● **Brief**: Could you filter the records below and return each line that holds "выражения"?

Start of Records for this exercise

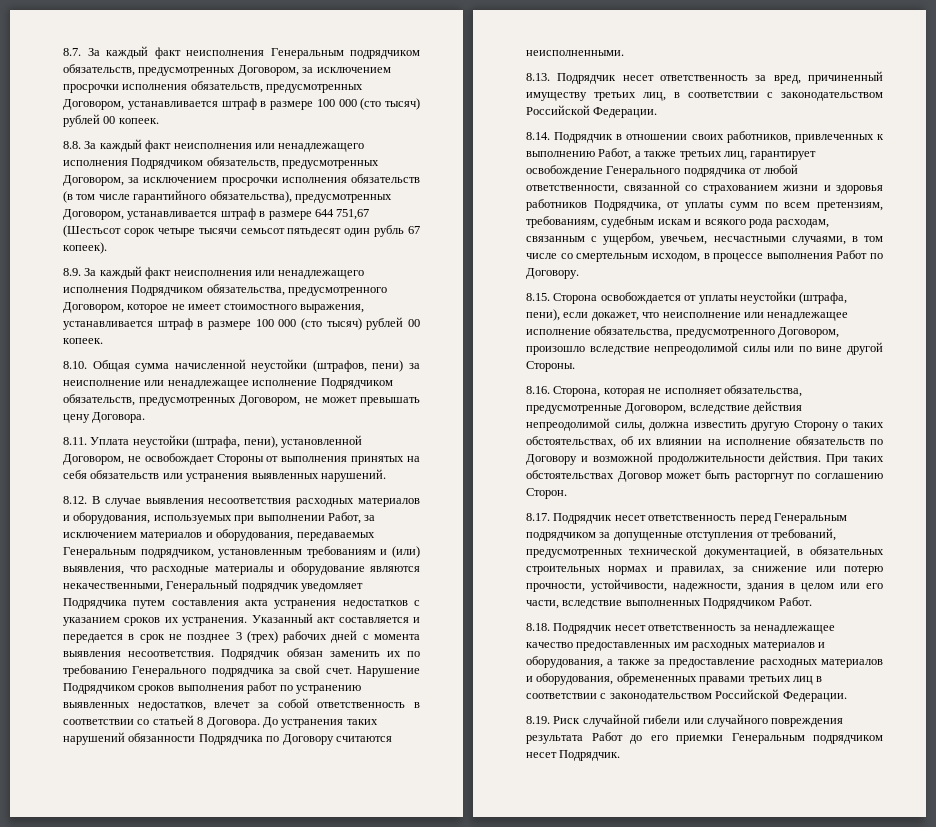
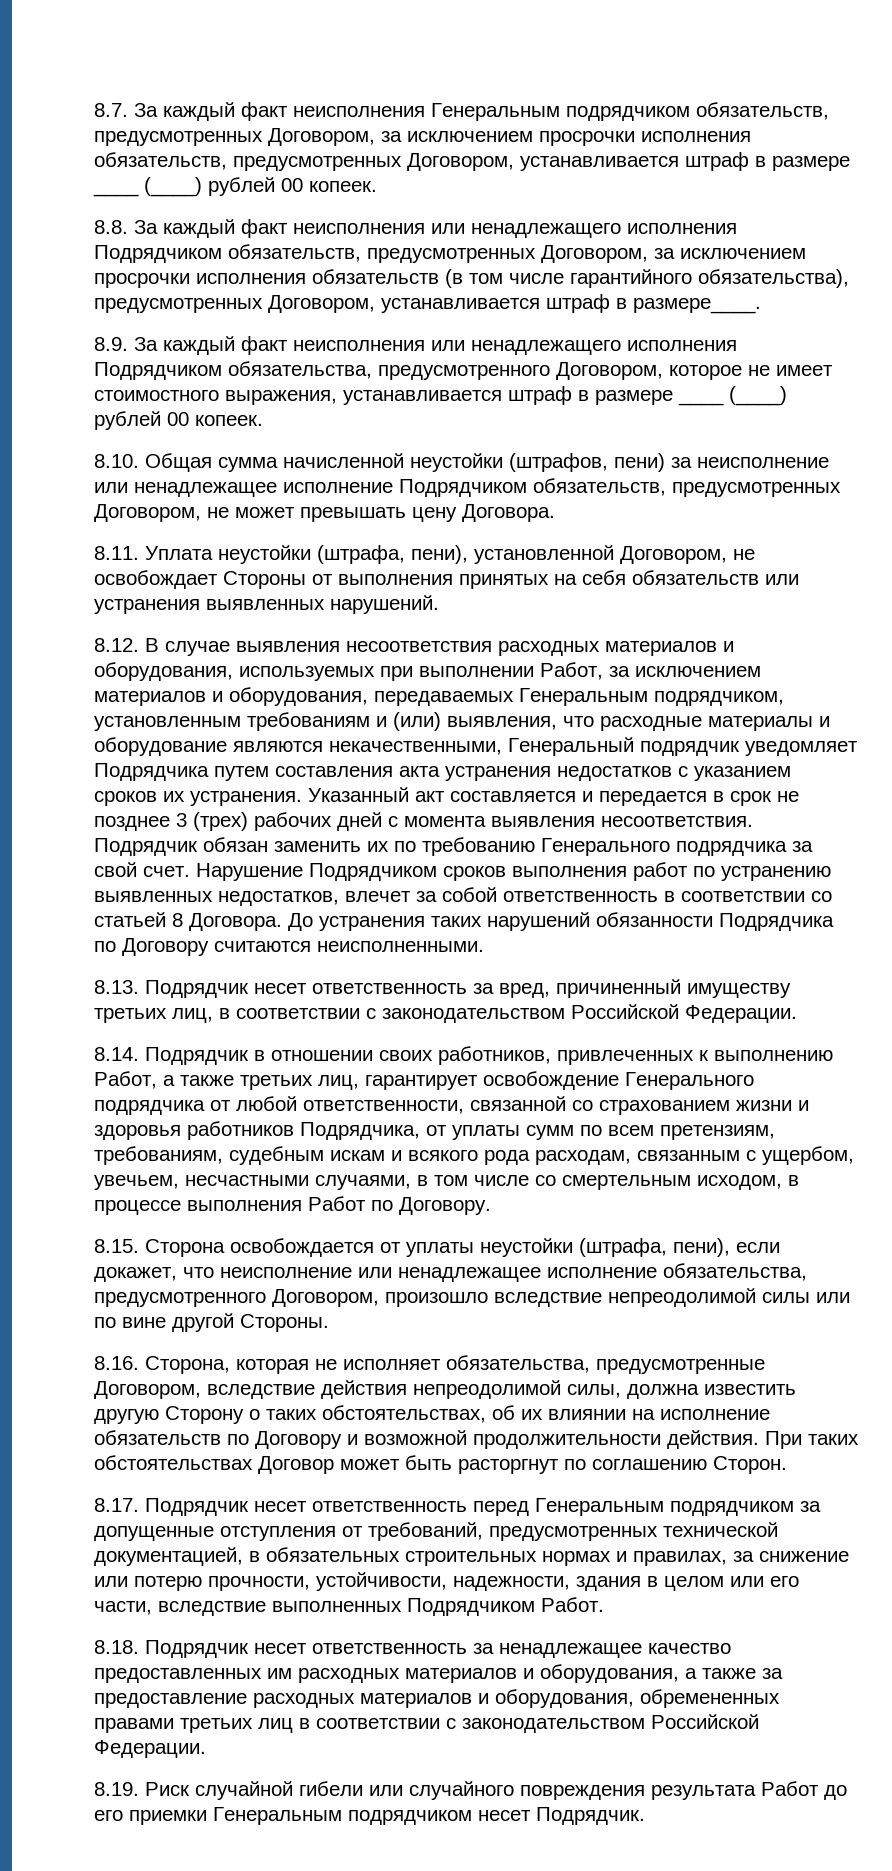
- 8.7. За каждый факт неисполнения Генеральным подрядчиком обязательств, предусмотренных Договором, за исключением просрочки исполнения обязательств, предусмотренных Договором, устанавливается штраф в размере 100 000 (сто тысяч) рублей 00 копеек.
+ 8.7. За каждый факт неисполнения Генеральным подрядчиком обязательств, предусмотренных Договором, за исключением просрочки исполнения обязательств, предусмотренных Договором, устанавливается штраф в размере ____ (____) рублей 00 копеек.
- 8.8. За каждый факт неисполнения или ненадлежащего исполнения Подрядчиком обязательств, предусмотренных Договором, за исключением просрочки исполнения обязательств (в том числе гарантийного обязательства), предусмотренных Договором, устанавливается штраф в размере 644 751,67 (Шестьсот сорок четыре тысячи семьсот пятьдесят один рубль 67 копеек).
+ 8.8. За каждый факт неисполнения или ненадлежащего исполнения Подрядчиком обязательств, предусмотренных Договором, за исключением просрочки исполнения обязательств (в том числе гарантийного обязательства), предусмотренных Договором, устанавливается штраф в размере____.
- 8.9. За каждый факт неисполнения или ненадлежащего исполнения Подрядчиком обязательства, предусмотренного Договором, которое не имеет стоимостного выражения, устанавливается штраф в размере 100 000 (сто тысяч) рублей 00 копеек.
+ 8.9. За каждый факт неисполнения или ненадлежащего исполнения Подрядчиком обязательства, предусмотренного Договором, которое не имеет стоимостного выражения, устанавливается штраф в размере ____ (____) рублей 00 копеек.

End of Records for this exercise
Start of Records for this exercise

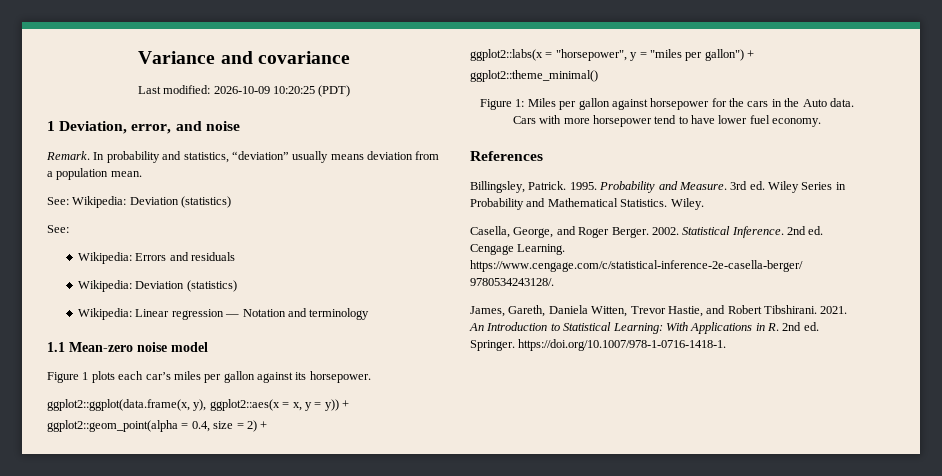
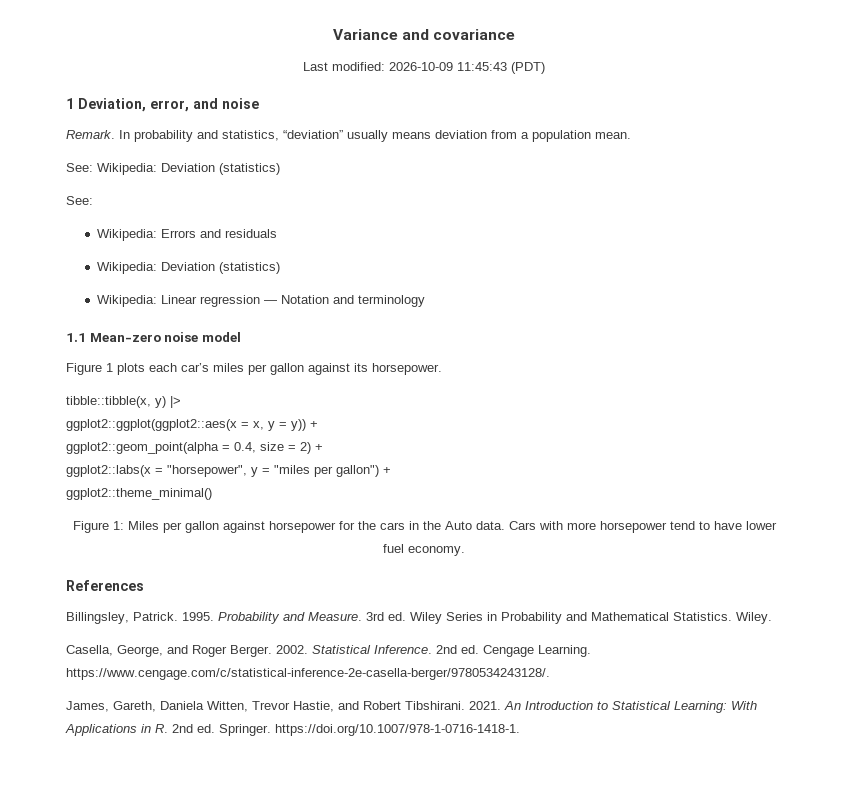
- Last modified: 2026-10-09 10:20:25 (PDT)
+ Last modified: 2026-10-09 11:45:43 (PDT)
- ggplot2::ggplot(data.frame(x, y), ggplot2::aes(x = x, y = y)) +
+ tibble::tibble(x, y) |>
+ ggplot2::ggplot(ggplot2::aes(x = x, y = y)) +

End of Records for this exercise

● **Reply to the task**:
- 8.9. За каждый факт неисполнения или ненадлежащего исполнения Подрядчиком обязательства, предусмотренного Договором, которое не имеет стоимостного выражения, устанавливается штраф в размере 100 000 (сто тысяч) рублей 00 копеек.
+ 8.9. За каждый факт неисполнения или ненадлежащего исполнения Подрядчиком обязательства, предусмотренного Договором, которое не имеет стоимостного выражения, устанавливается штраф в размере ____ (____) рублей 00 копеек.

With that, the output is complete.